On 21 November in a small village 100km from Ahmedabad, over 200 pastoral women, men and children danced, clapped and banged tambourines to the accompaniment of their jingling jewels and lowing animals. This colourful pageant - a joyous celebration of the inseparable relationship between pastoralists, their animals and land - was a fittingly emotional opening ceremony for a truly historic gathering.

Over 130 pastoral women from 27 countries are gathered together in the gujerati village of Mera to discuss the challenges they face - and how they can become forces for change. MARAG leaders had the vision to organize the gathering in a genuine Indian pastoral setting, where pastoralists have lived for several generations. After the event the mobile and permanent huts and buildings built specially for the Gathering will be used as a research and cultural centre for the maldhari (pastoral) communities themselves, where MARAG and their wide network of volunteers can preserve and encourage the continuation of pastoralism as a unique and valuable way of life.

The commitment and mobilization of the communities here is palpable – opening speeches overflow with emotion and their efforts make this a unique event. Mattia Prayer Galletti highlighted the importance of pastoralist women’s knowledge, which is needed by the world, while Carlo Petrini from Slow Food/Terra Madre, who was determined from the start to be present at the event, said that he was overwhelmed by the energy and the sense of community of this event, which would remain in his heart for a long time.

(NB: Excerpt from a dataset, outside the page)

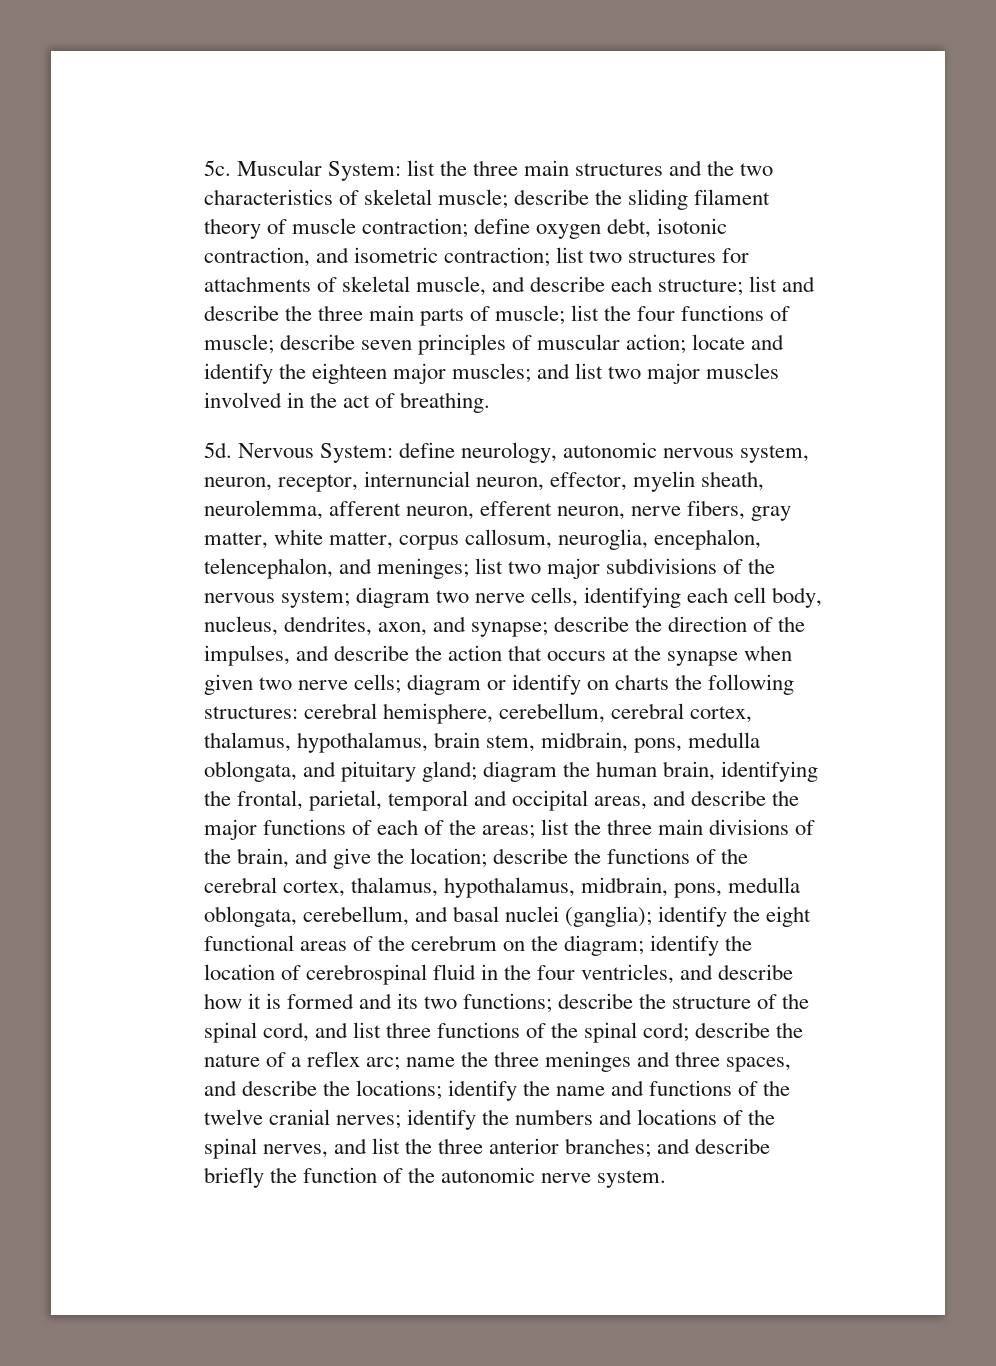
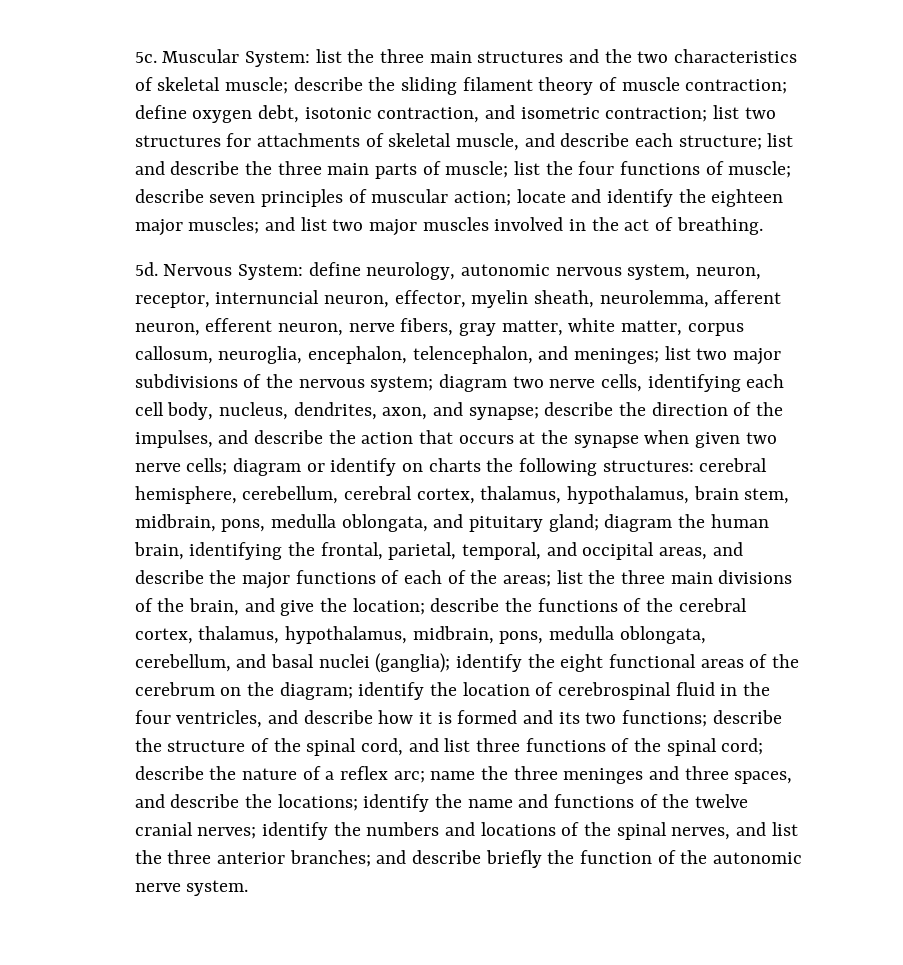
- diagram the human brain, identifying the frontal, parietal, temporal and occipital areas, and describe the major functions of each of the areas;
+ diagram the human brain, identifying the frontal, parietal, temporal, and occipital areas, and describe the major functions of each of the areas;

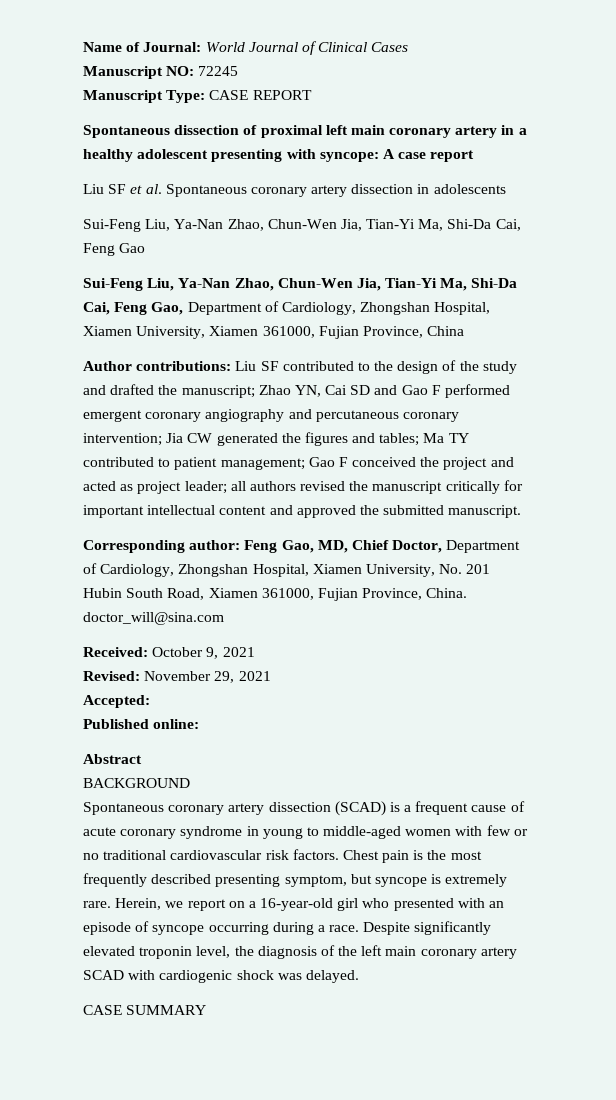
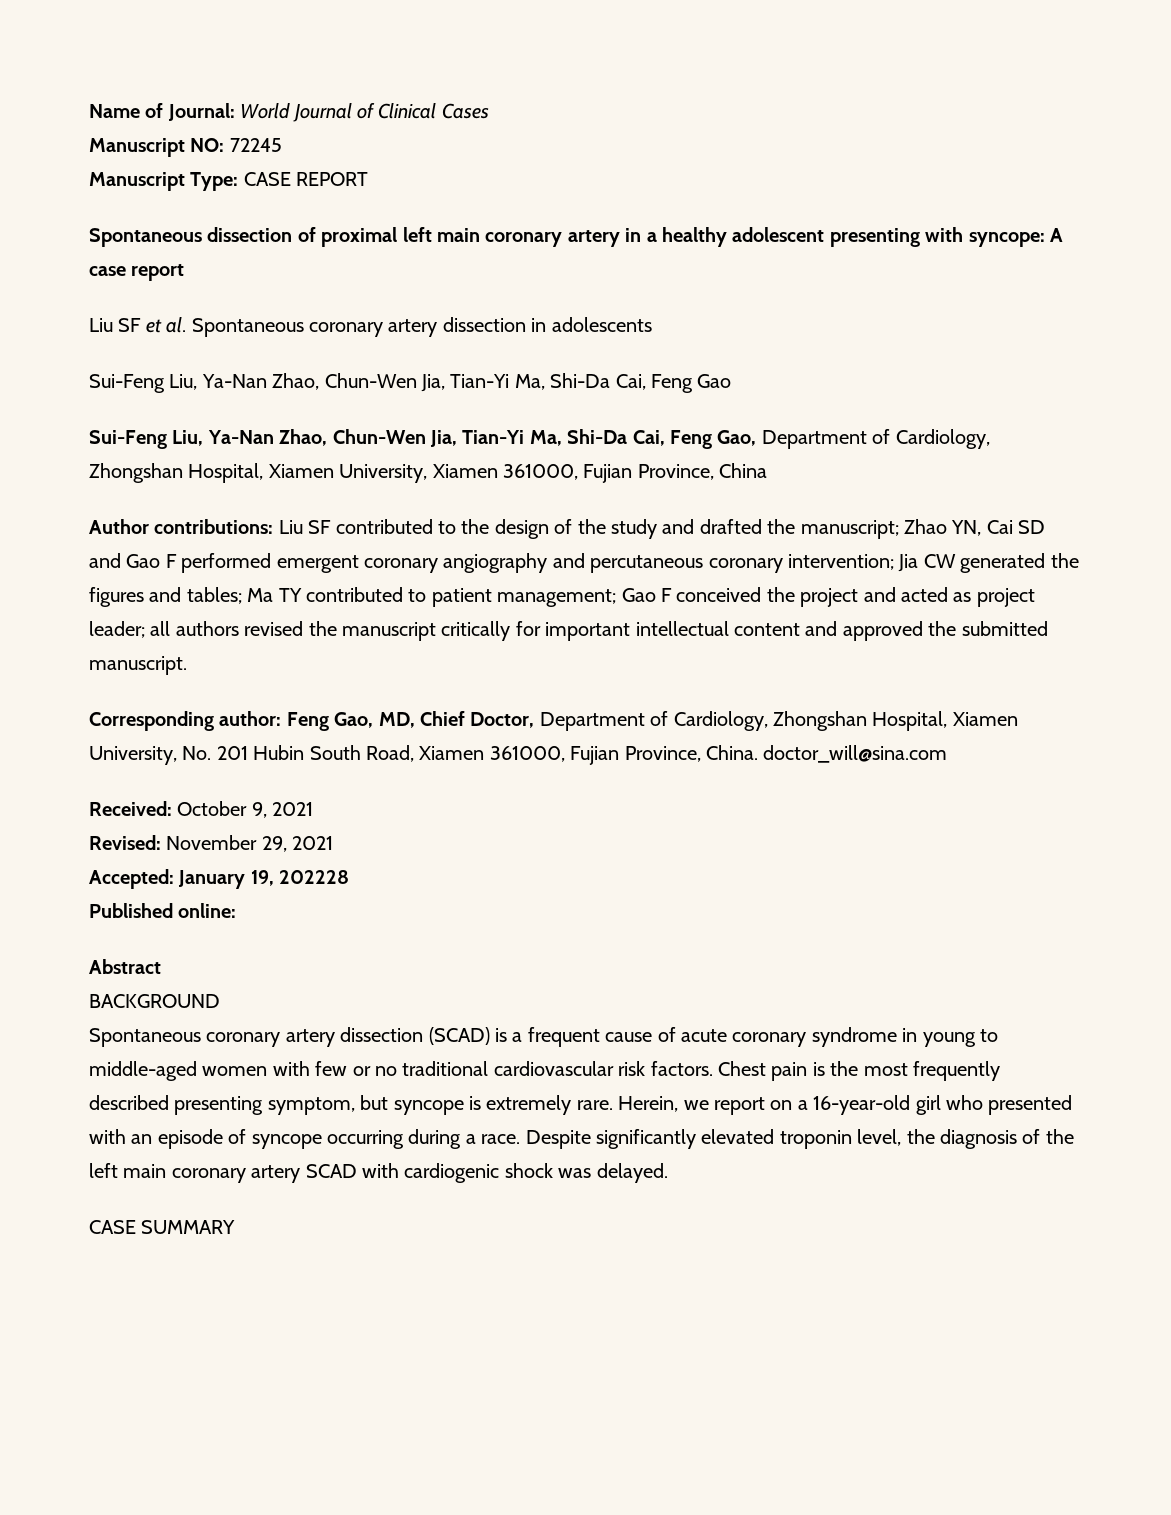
- Accepted:
+ Accepted: January 19, 202228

Many are volunteers, from the exhausted international interpreters, furiously connecting participants in heated discussions in 12 languages, to the freelance photographer, the artist and facilitators - but most especially the pastoral men and women themselves, who spontaneously contributed more than 300 beds and blankets, and the elder women, who decorated the traditional huts to welcome their fellow pastoralists.

As key agents of their communities’ livelihoods, pastoralist women have seized this opportunity to network with alacrity. It is a breathtaking sight to see so many of them from all over the world, sharing their experiences, and swapping stories about their daily life. A Jordanian woman stood, eagerly explaining to an Indian lady the secret to making the bread typical of her region, whilst a group of colourfully clad Gujerati women demonstrated to an audience of women from Africa how to use their hand looms. Over in another corner, a delegate from the Cameroon listened with interest to the story of how a woman pastoralist from Kenya became a Member of Parliament and worked to raise the voice of other women in her situation…the power of sharing knowledge! But behind the ebullience lies a serious desire to go home with something concrete, and the break-out sessions of the first day are lively with debate.

There is tremendous diversity in the situations facing the women here, with women from highly marginalized and patriarchal communities sharing experiences with relatively well-organized womens’ groups - but they also have much in common, from problems with land rights to marginalization as pastoralist and as women, to keeping their children fed and healthy. The Gathering is a small but concrete step towards enabling women to share experience and knowledge and plan ahead strategies to strengthen their roles in pastoral societies and within the wider community.

The world gathering of women pastoralists, sponsored by IFAD, will last till 26 November. We will keep you informed on the issues emerging from the reach discussions and thematic working groups.